За последние годы в Европе состоялось множество экспозиций, посвященных этой эпохе вообще и символизму в частности. Прошли монографические выставки Одилона Редона, Мориса Дени, Макса Клингера. В Мюнхене состоялась большая выставка "Борьба полов", во Франкфурте "Авангард и оккультизм", в Вене сейчас проходит "Совершенная гармония", посвященная опять же в основном fin de siecle и его отголоскам в нашем столетии. Попытки восстановить дух того времени бесконечны. Европа пытается найти в символизме истоки того, что произошло в XX веке. Экспозиция в Оттаве является очередной попыткой.
Тема выставки не отличается особенной оригинальностью. Мысль о том, что любой конец века похож на другой, и следовательно, заглянув в прошлое, можно постигнуть будущее, весьма не нова. Однако идея переместить историю грехопадения человечества из времен мифологических в конкретные временные рамки декаданса несколько неожиданна. Обычно время 1880-1914 годов воспринималось как рай, потерянный после выстрела в Сараево, если не человечеством в целом, то, по крайней мере, Европой. Это время недаром получило название Belle epoque и для многих навсегда связалось с плакатным изображением пленительного и гибнущего мира в замечательном фильме Федерико Феллини "И корабль плывет...".
Во времена Belle epoque пышно цвел "очарованный сад" импрессионизма, Гоген создавал райские кущи на Таити, Германия наслаждалась французской свежестью берлинского Сецессиона и грузно-властным мюнхенским символизмом Штука, в Вене все сходили с ума от радости и легкости бытия, в России вдыхали ароматы прошедшего времени с помощью "Голубой розы" и "Мира искусства". И потом все, что относилось к области нового, жесткого и жестокого — футуризм, кубизм, экспрессионизм, абстракционизм и т. д., механически выносилось в XX век, то есть за рамки той прекрасной эпохи, кончившейся в 1914 году. Первая мировая война считается временем потери невинности Европы.
Символизм осознавал себя как желание показать вечное в случайном, не событие, а "символ иного", по выражению Андрея Белого. Его появление было реакцией на европейский позитивизм с его культом факта, данности и логической ясности.
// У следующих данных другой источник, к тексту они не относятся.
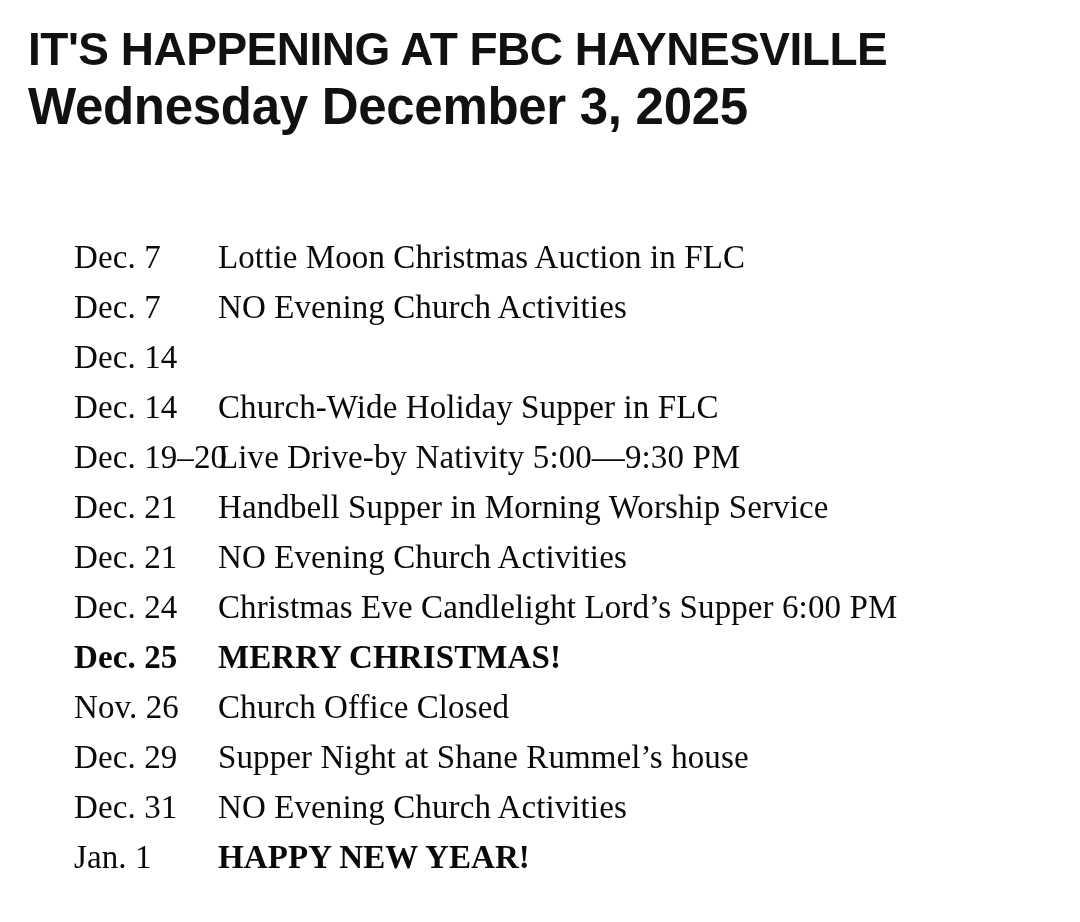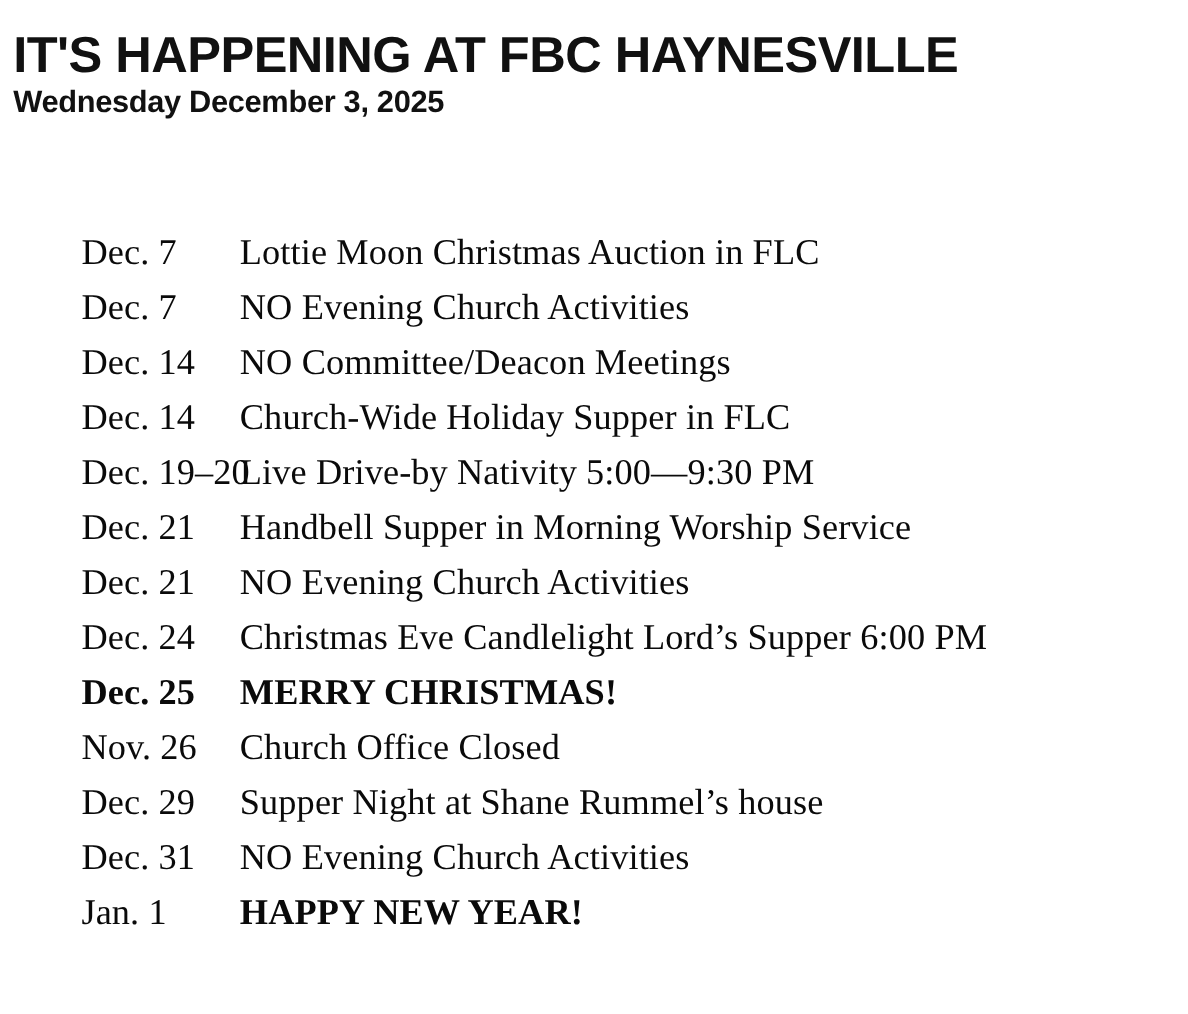--- a/index.html
+++ b/index.html
@@ -14,33 +14,33 @@
     font-family: "Liberation Serif", serif;
     color: #0a0a0a;
   }
   .page {
     position: relative;
     width: 1080px;
     height: 922px;
     box-sizing: border-box;
   }
   .heading {
-    padding: 22px 0 0 12px;
+    padding: 22px 0 0 28px;
     font-family: "Liberation Sans", sans-serif;
     font-weight: bold;
     color: #111111;
   }
   .heading .line1 {
     font-size: 46px;
     line-height: 1.18;
     letter-spacing: -0.5px;
     white-space: nowrap;
   }
   .heading .line2 {
-    font-size: 28px;
+    font-size: 51px;
     line-height: 1.2;
     letter-spacing: -0.3px;
     white-space: nowrap;
   }
   .events {
     margin-top: 96px;
     padding-left: 74px;
   }
   .event-row {
     display: flex;
@@ -81,21 +81,20 @@
       <div class="event-row">
         <div class="event-date">Dec. 7</div>
         <div class="event-desc">Lottie Moon Christmas Auction in FLC</div>
       </div>
       <div class="event-row">
         <div class="event-date">Dec. 7</div>
         <div class="event-desc">NO Evening Church Activities</div>
       </div>
       <div class="event-row">
         <div class="event-date">Dec. 14</div>
-        <div class="event-desc">NO Committee/Deacon Meetings</div>
       </div>
       <div class="event-row">
         <div class="event-date">Dec. 14</div>
         <div class="event-desc">Church-Wide Holiday Supper in FLC</div>
       </div>
       <div class="event-row">
         <div class="event-date">Dec. 19–20</div>
         <div class="event-desc">Live Drive-by Nativity 5:00—9:30  PM</div>
       </div>
       <div class="event-row">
Смертельным своим врагом символизм провозгласил школу натурализма, главными достижениями которой были французский и русский роман прошлого столетия и живопись импрессионистов. Сегодня очевидно, что это был венец позитивизма в искусстве. Событие и факт, столь ненавистные символизму, были здесь основой мышления и основой творчества. Именно они, провозглашенные незыблемой истиной, позволяли художнику свободно парить в индивидуальном восприятии всего на свете.
Показательны в этом отношении знаменитые серии Клода Моне "Стога" и "Соборы". Как бы подвижна ни была живопись, фиксирующая изменения цвета, света и формы в зависимости от времени суток или времени года, но сам факт существования стога или собора, которые в своей физической неизменности приравниваются друг к другу, обладает незыблемой объективностью. Соответственно, смысл факта исчерпывается этой данностью. Против такого обеднения мировой сущности и сущности мира и восстали символисты. Для них стало важным в стоге сена прозреть собор, полет горних ангелов, крушение и спасение Вселенной, Бога, Вечность, Добро и Зло. О том, что при таком количестве прописных букв разница между Стогом и Собором сглаживается столь же бесповоротно, как и в импрессионизме, естественно, забывалось.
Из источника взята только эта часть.